Living in a time of accelerated change, many of us have begun to experience a sense of spiritual and psychological homelessness. Traditionally, this book suggests, one religious response has been to provide a rock of certainty to which strugglers can cling (an example being the Alpha course). But can this limited picture of home possibly satisfy our need for different kinds of spiritual and psychological homes at different stages of our lives? Casting Off explores these matters in the context of the liberating idea that as we grow in Christian maturity, our understanding of home changes, until it is not a fixed place at all but rather a way of being.

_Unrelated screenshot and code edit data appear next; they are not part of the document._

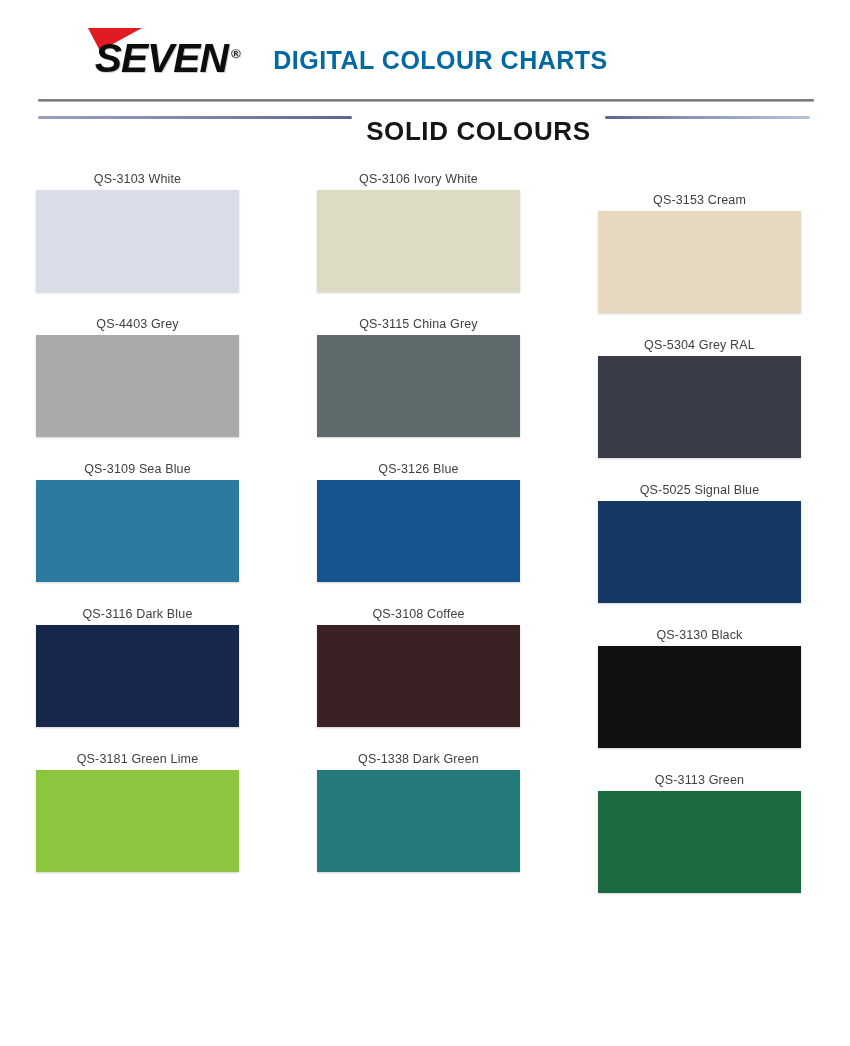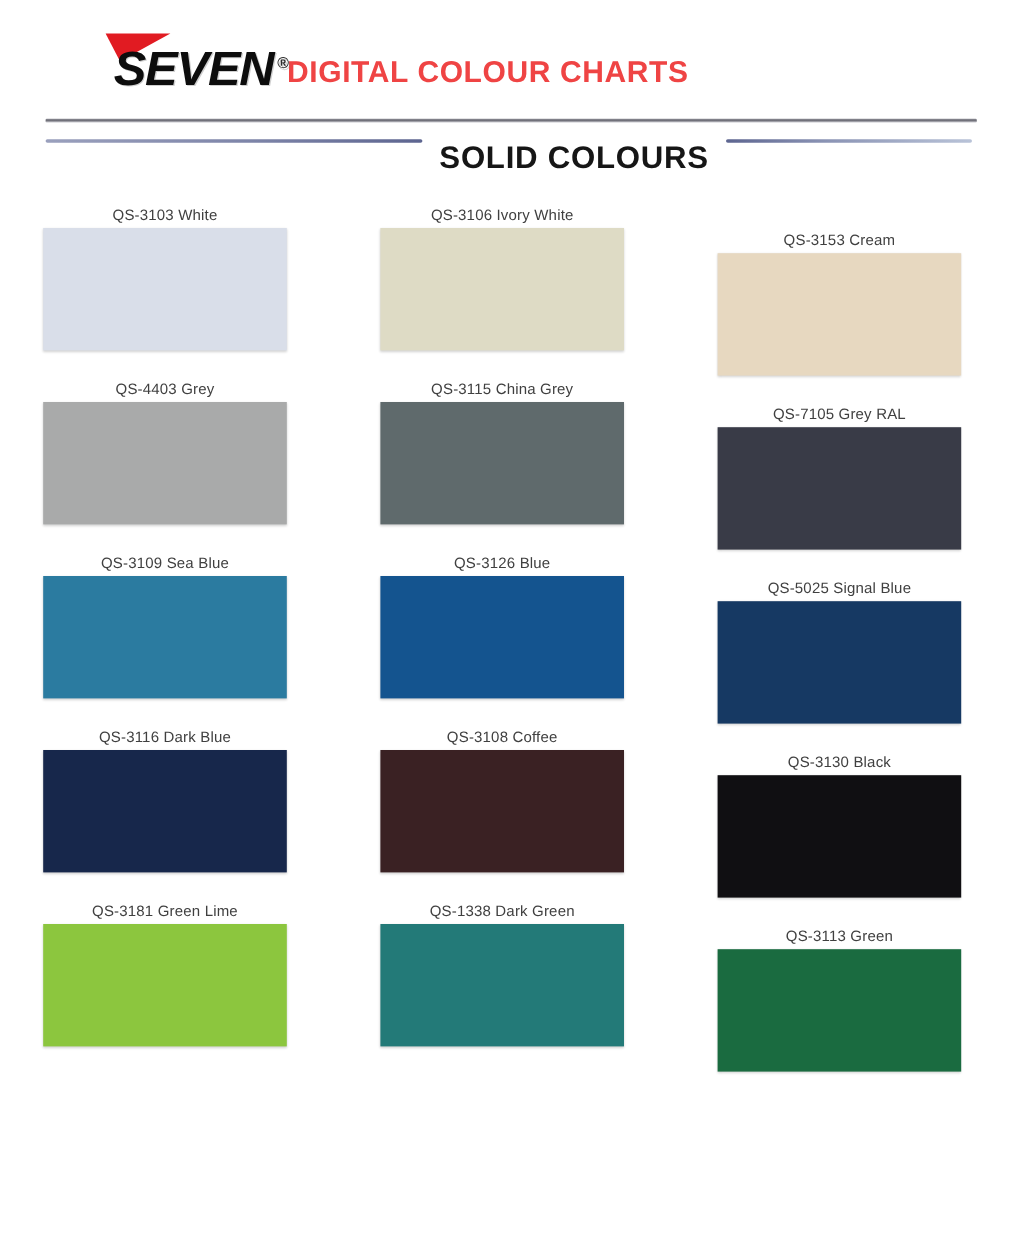--- a/index.html
+++ b/index.html
@@ -60,21 +60,22 @@
     vertical-align: super;
     margin-left: 3px;
     font-style: normal;
     letter-spacing: 0;
   }
   .header-title {
     font-family: "Liberation Sans", sans-serif;
     font-weight: bold;
     font-size: 25px;
     letter-spacing: 0.5px;
-    color: #ef4444;
+    color: #0369a1;
+    margin-left: 34px;
     padding-bottom: 3px;
     white-space: nowrap;
   }
   .header-rule {
     position: absolute;
     left: 38px;
     right: 36px;
     top: 99px;
     height: 3px;
     background: linear-gradient(180deg, #8e8e96 0%, #6e6e77 45%, #c9c9cf 100%);
@@ -192,21 +193,21 @@
     <div class="row">
       <div class="cell">
         <div class="swatch-label">QS-4403 Grey</div>
         <div class="swatch" style="background-color: rgb(169, 170, 170);"></div>
       </div>
       <div class="cell">
         <div class="swatch-label">QS-3115 China Grey</div>
         <div class="swatch" style="background-color: rgb(95, 106, 108);"></div>
       </div>
       <div class="cell">
-        <div class="swatch-label">QS-7105 Grey RAL</div>
+        <div class="swatch-label">QS-5304 Grey RAL</div>
         <div class="swatch" style="background-color: rgb(57, 59, 71);"></div>
       </div>
     </div>
     <div class="row">
       <div class="cell">
         <div class="swatch-label">QS-3109 Sea Blue</div>
         <div class="swatch" style="background-color: rgb(43, 123, 160);"></div>
       </div>
       <div class="cell">
         <div class="swatch-label">QS-3126 Blue</div>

Ruth Scott was an energetic clergywoman, author and broadcaster, characterised by swashbuckling courage, a mane of strawberry-blond hair and an honesty that was invariably disarming.
“Goodness would definitely not be in a description of me . . . Selfless wouldn’t figure either,” she once mused gently on Radio 2. It was Scott’s conviction that she, and most people, are too complex to be slotted into neat categories of sinner or saint. “Baying for the blood of others who have screwed up big-time is infinitely easier than addressing our own messiness,” she wrote in The Power of Imperfection (2014).
Originally from Essex, her working life began as a student nurse in St Thomas’ Hospital, London where she met her husband Chris. She went on to train as a midwife, and later became a Sister Counsellor.
She married Chris, a vicar, in 1982.
After leaving nursing in 1985, she began freelancing as a journalist, writing for national nursing journals, and local broadcaster. During this time she suffered two miscarriages and began to think about ordination.
Her daughter Freya was born in 1988, a year before she started training as a priest. She became one of the first women to be ordained in the Church of England in 1994.
From there, she became involved with interfaith dialogue and broadcasting for the BBC.
To supplement her income she performed as a clown magician at children’s parties and learning fire eating to boost her routine. Her son, Tian, was born in 1996 after three further miscarriages.
She regularly presented Pause for Thought and Good Morning Sunday on Radio 2, Prayer for the Day and The Moral Maze on Radio 4 as well as programmes on the World Service.